AI within learning
Every term a student asks me some version of the same question. Can I use AI for this assignment? My answer is the same. Yes, and I want to know how you used it.
The policy
My course policy is short:
- Disclose your AI use in full.
- Cite it properly, in a footnote, endnote, or code comment.
- The work still has to reflect your own thinking.
Skip any of those, and it counts as academic misconduct.
What good use looks like
That is the floor. What I spend more time on with students is what good AI use actually looks like. Two ideas:
Empower your skills. Let AI handle the repetitive work. Boilerplate, debugging, the third pass over a paragraph. Treat it as a multiplier for what you can already do.

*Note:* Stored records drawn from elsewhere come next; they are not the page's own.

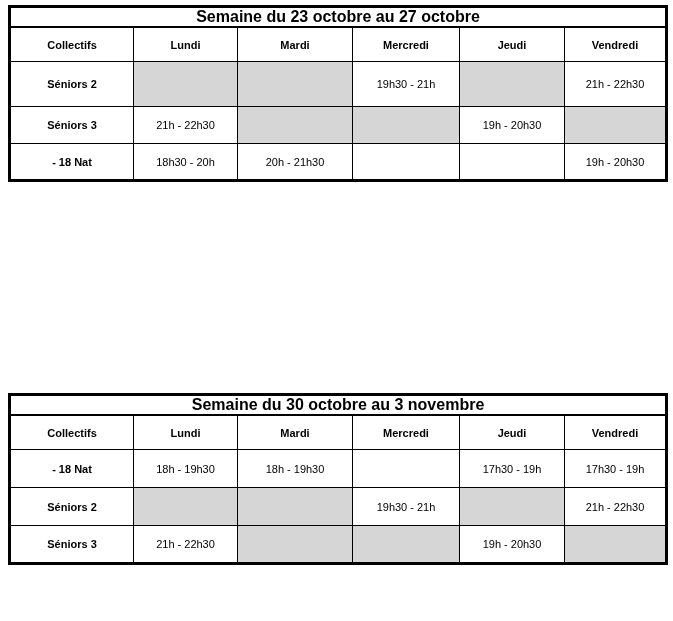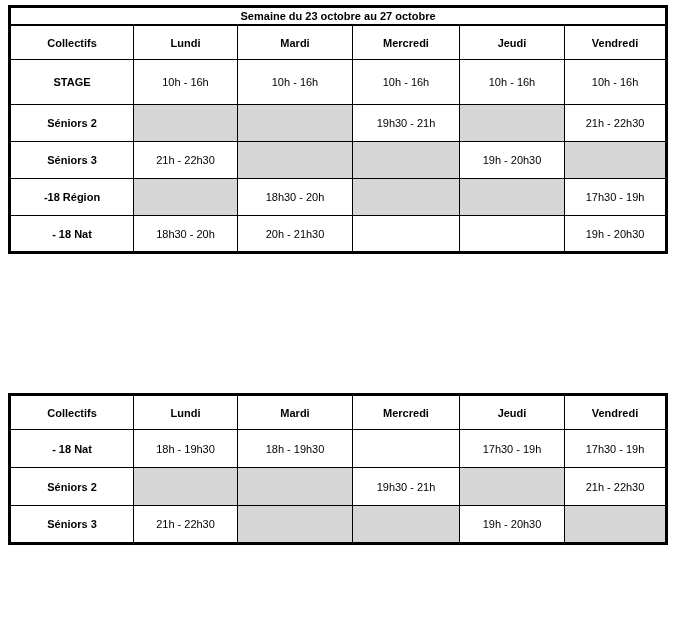"Semaine du 23 octobre au" tr.row-title th { font-size: 11px -> 16px }
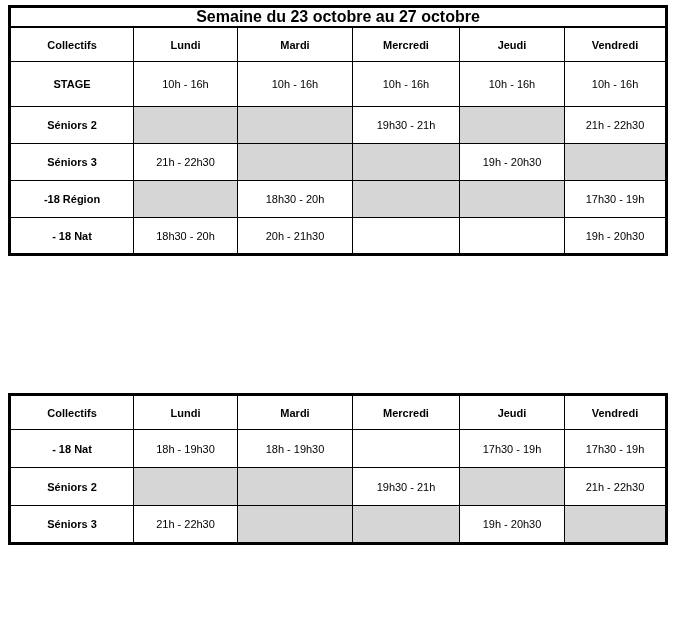"STAGE" tr { html: <tr> <td>STAGE</td> <td>10h - 16h</td> <td>10h - 16h</td> <td>10h - 16h</td> <td>10h - 16h</td> <td>10h - 16h</td> </tr> -> none }
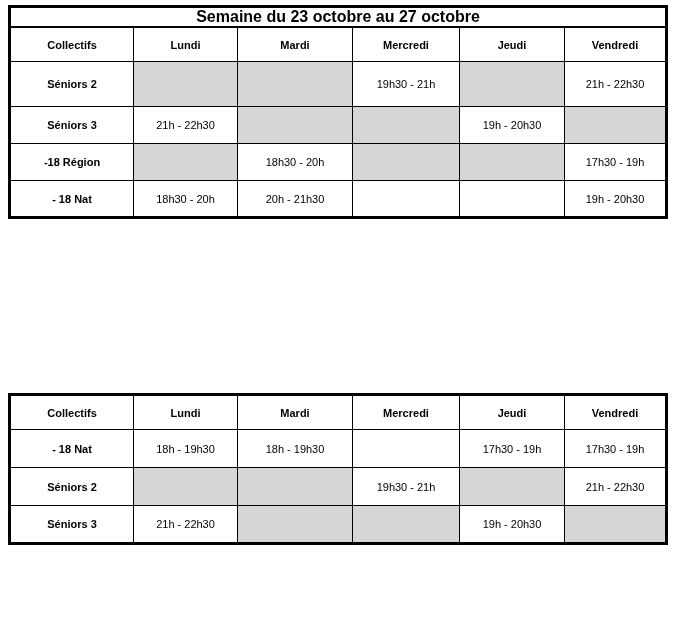"-18 Région" tr { html: <tr> <td>-18 Région</td> <td></td> <td>18h30 - 20h</td> <td></td> <td></td> <td>17h30 - 19h</td> </tr> -> none }
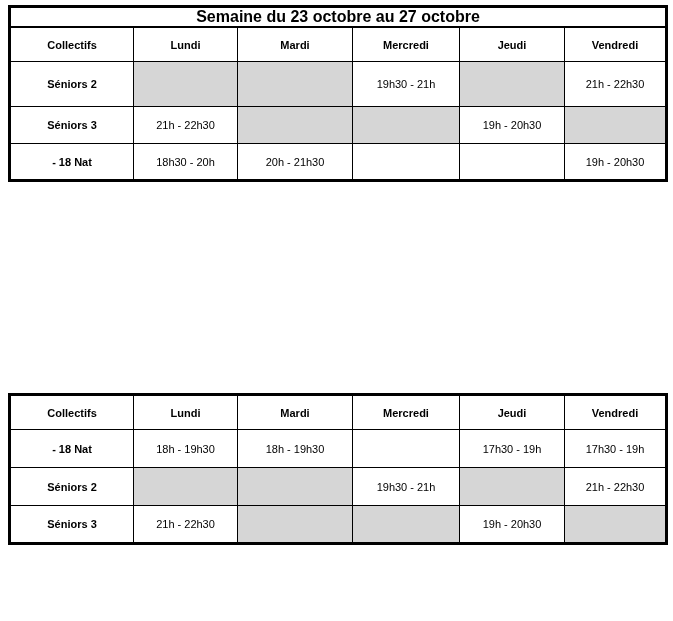"Semaine du 30 octobre au" tr.row-title { html: none -> <tr> <th>Semaine du 30 octobre au 3 novembre</th> </tr> }
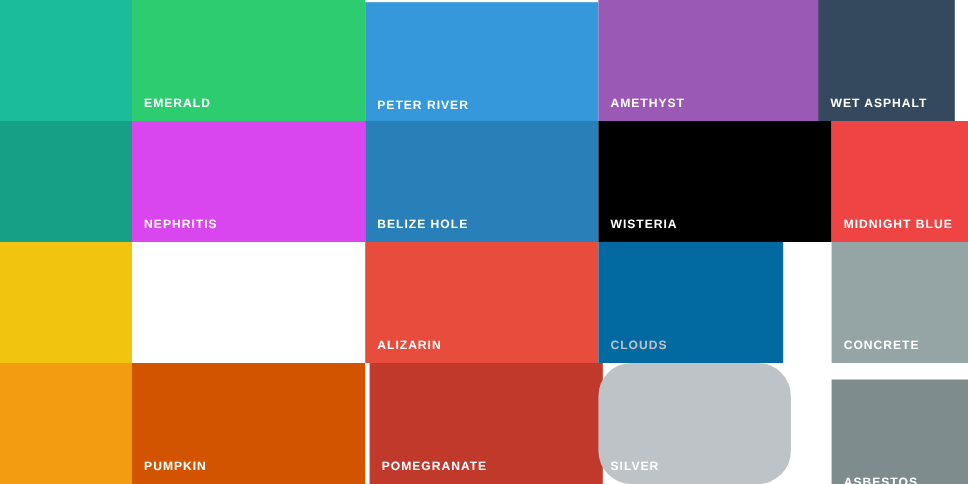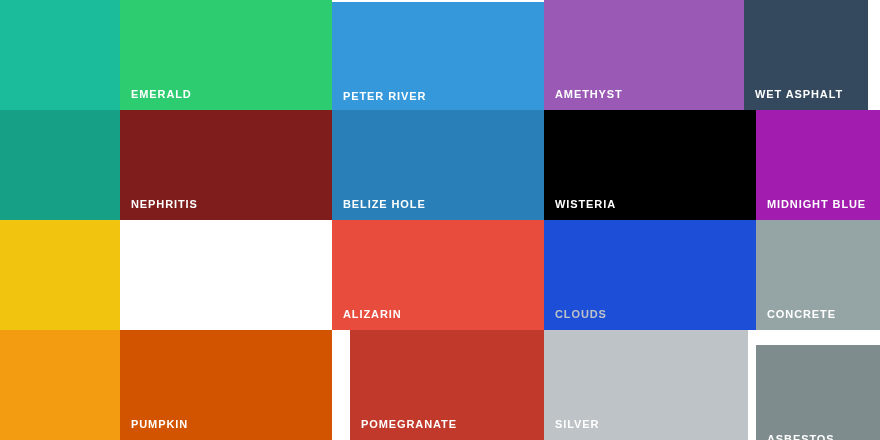"NEPHRITIS" div.swatch { background-color: #7f1d1d -> #d946ef }
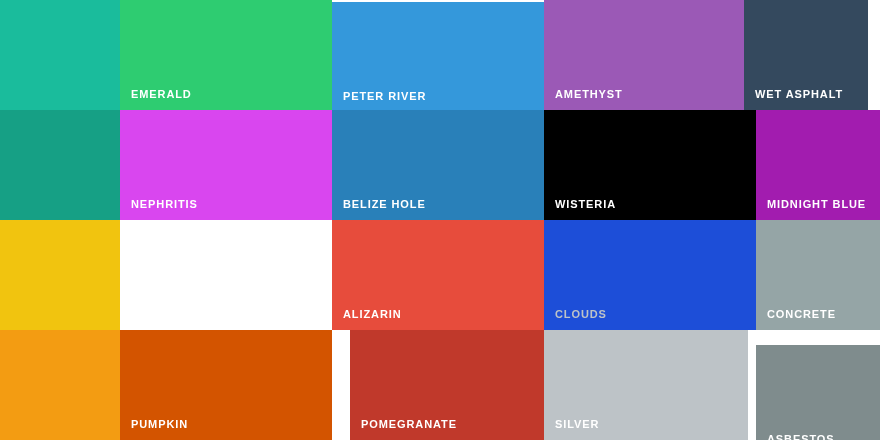"MIDNIGHT BLUE" div.swatch { background-color: #a21caf -> #ef4444 }
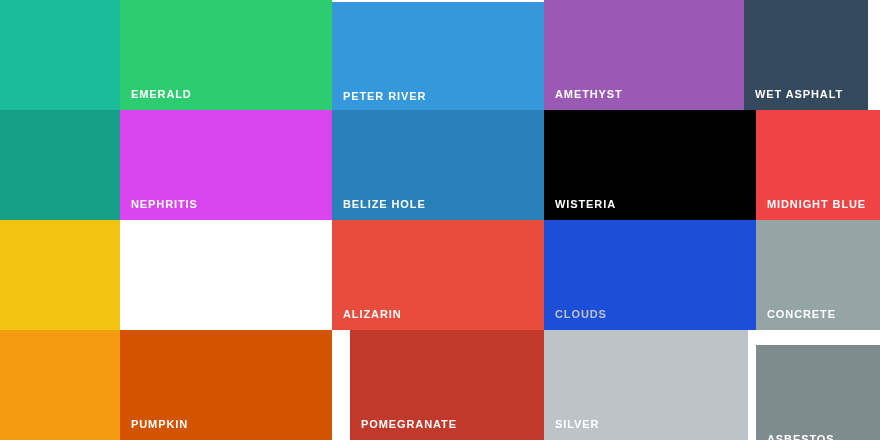"CLOUDS" div.swatch { background-color: #1d4ed8 -> #0369a1; width: 212px -> 168px }
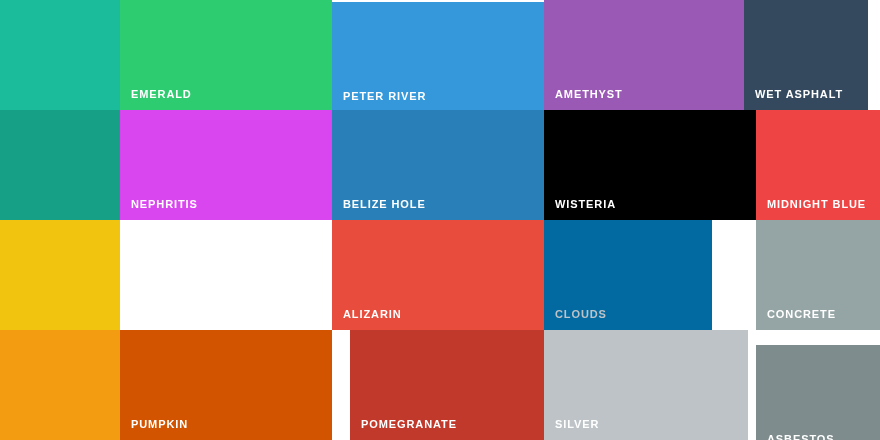"POMEGRANATE" div.swatch { left: 350px -> 336px }
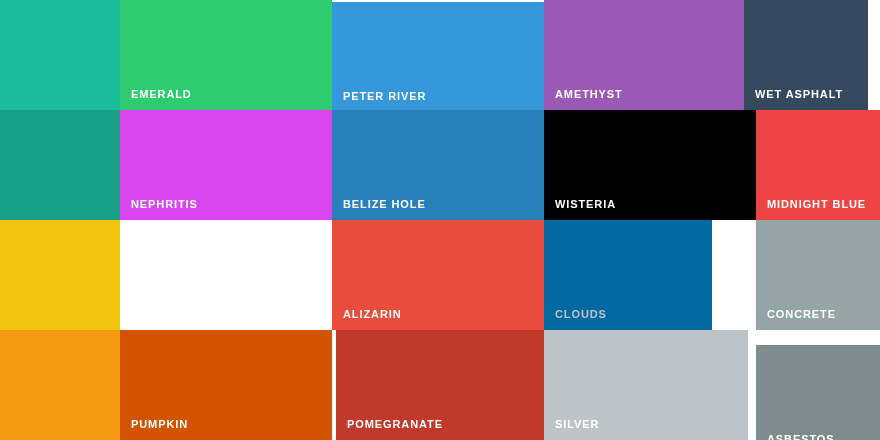"SILVER" div.swatch { border-radius: none -> 30px; width: 204px -> 175px }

Stay in the driving seat. AI is the engine. You are the driver. You set the direction, check the route, and own the final work. If you cannot defend a line in your submission, it should not be there.
Why it matters now
The shift outside the classroom is moving fast. Gartner's Top Strategic Technology Trends for 2026 lists AI-native development platforms as a near-term trend, and projects 40 percent of enterprise application portfolios will include custom apps built on them by 2030, up from 2 percent in 2025.
So the graduates entering the workforce will not be competing with people who refuse to use AI. They will be working alongside agents that build code next to them. The skill that matters is judgment, and judgment is built by doing the thinking yourself.
The future is not AI versus learning. It is AI within learning.